The Exeter Ship Canal, also known as the Exeter Canal is a canal leading from (and beside) the River Exe to Exeter Quay in the city of Exeter, Devon, England. It was first constructed in the 1560s predating the "canal mania" period and is one of the oldest artificial waterways in the UK.

History
At the start of Exeter's history, the River Exe was tidal and navigable up to the city walls enabling it to be a busy port. In the 1270s or 1280s, the Countess of Devon, Isabella de Fortibus, built a weir across the river to power her mills (this weir is remembered in the name of the nearby suburb Countess Wear). This had the effect of cutting off Exeter's port from the sea and damaging its salmon fisheries. In 1290, trade with Exeter's port was restored, only to be blocked by a new weir built in 1317 by Hugh de Courtenay, 9th Earl of Devon (Isabella's cousin), who also built a quay at Topsham. Because of the blockages on the river, boats were forced to unload at Topsham and the earls were able to exact large tolls to transport goods to Exeter. For the next 250 years the city petitioned the King to have the waterway reopened, to no avail, until 1550 when Edward VI finally granted permission. However, it was by then too late because the river channel had silted up.

In 1563, Exeter traders employed John Trew of Glamorgan to build a canal to bypass the weirs and rejoin the River Exe in the centre of the city where a quay would be built. Work began in February 1564, and was completed in Autumn 1566 or early 1567. The canal had three locks with vertical gates – the first pound locks to be built in Britain. They accommodated boats up to 16 tonnes. The original cut was  deep and  wide (0.9 m by 5 m). It ran one and  from just below the Countess Weir to the centre of Exeter. This navigation was not very effective; it could not be entered at all states of the tide, and the double transfer of cargo over such a short distance made it uncompetitive with road transport. The weir that maintains the water level in the quay is still named "Trew's Weir" after the canal's builder.

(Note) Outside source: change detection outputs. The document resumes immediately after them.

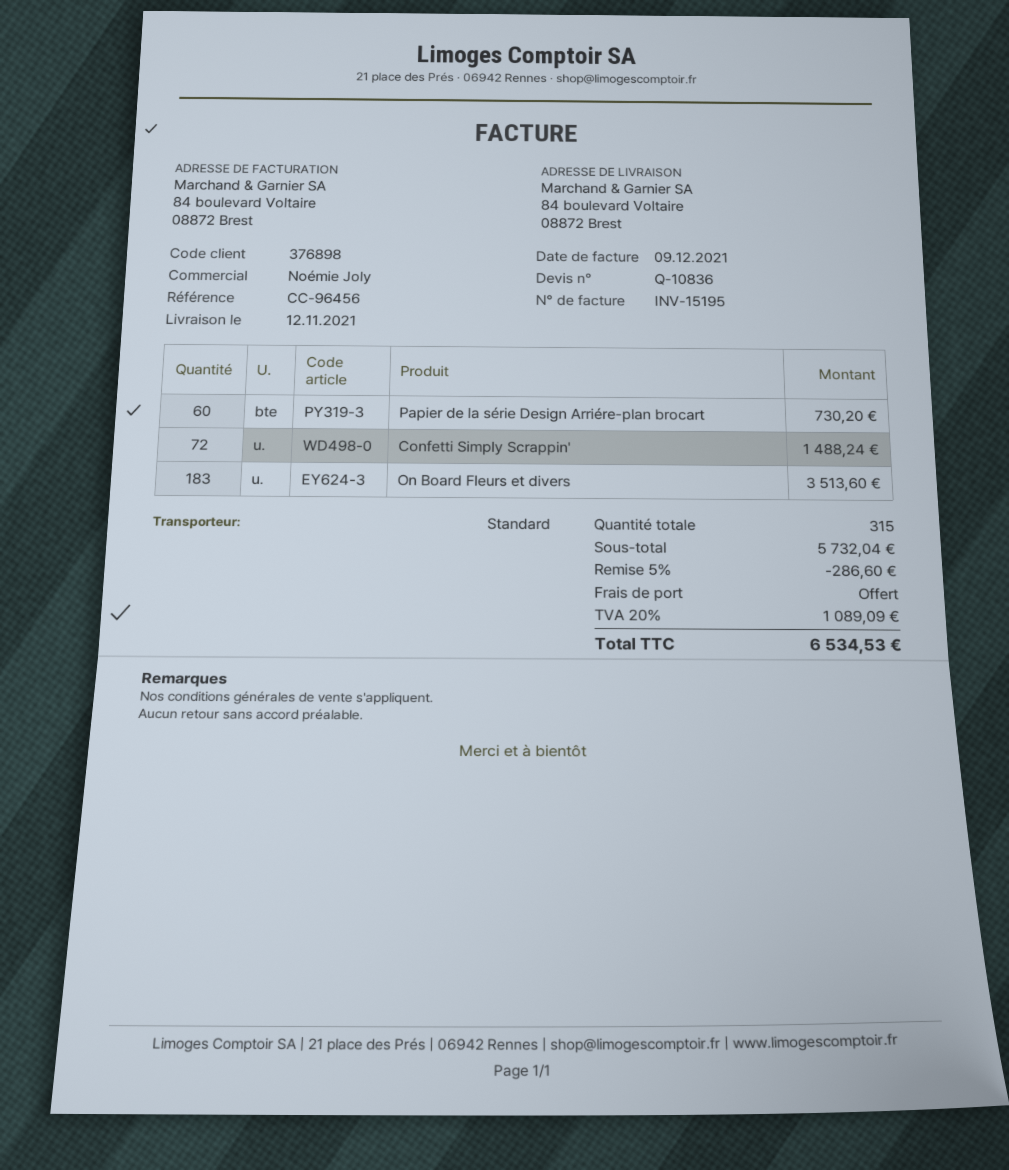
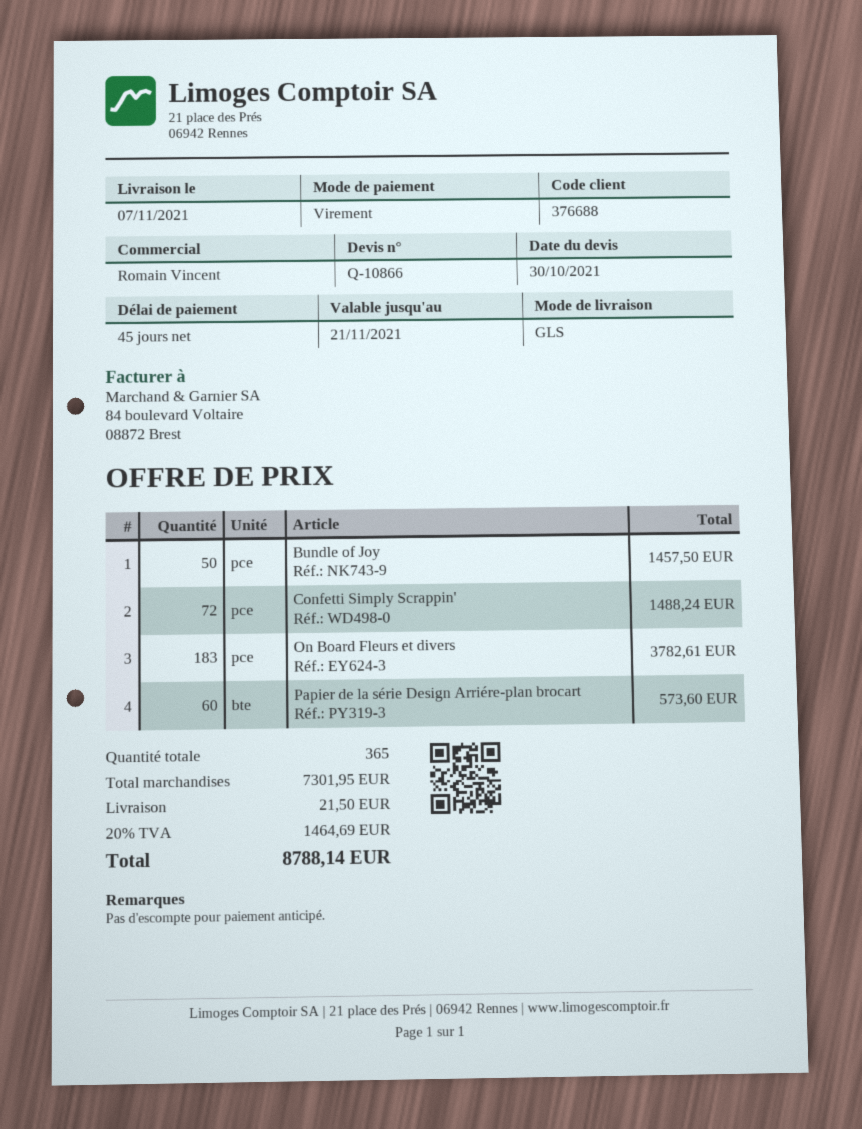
quote number: Q-10836 -> Q-10866
delivery date: 2021-11-12 -> 2021-11-07
customer number: 376898 -> 376688
sales rep: Noémie Joly -> Romain Vincent
shipping method: standard -> GLS
Papier de la série Design Arriére-plan brocart: 60 for 730.20 -> 60 for 573.60
On Board Fleurs et divers: 183 for 3513.60 -> 183 for 3782.61
Bundle of Joy: none -> 50 for 1457.50
total quantity: 315 -> 365
subtotal: 5732.04 -> 7301.95
discount: 5% = 286.60 -> none
shipping: 0.00 -> 21.50
tax: 20% = 1089.09 -> 20% = 1464.69
total: 6534.53 -> 8788.14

In 1677 the canal was extended and the entrance was moved downstream to Topsham. In 1701 the canal was deepened and widened to allow the passage of ocean-going ships. At the same time the number of locks on the canal was reduced to one. Floodgates were also fitted to the canal entrance. These improvements led to the canal being highly successful until demand for access declined with the end of the wool trade in the early nineteenth century and later with the rise of the railways.

There were many notable failures to connect Exeter and the South West to the national canal and rail networks: The Grand Western Canal linking Exeter to Bristol (1796) was never completed; The Bristol & Exeter Railway link to the canal basin was postponed in 1832 and 1844; The South Devon Railway ran services to the canal from 1867, but by this time the canal was too small to attract the sizeable ocean-going vessels and the canal was taken over by its creditors for sixteen years. Use of the canal has declined gradually ever since.

20th century
In 1939 the canal was still carrying some 63,000 tons of material annually, and after the war it was still seen as a useful means of transporting goods to and from its basin at Haven Banks, opposite Exeter Quay. Planning for the city after The Blitz recommended that Turf Lock, the canal's junction with the estuary be deepened and enlarged to allow ships of 600 tons to pass.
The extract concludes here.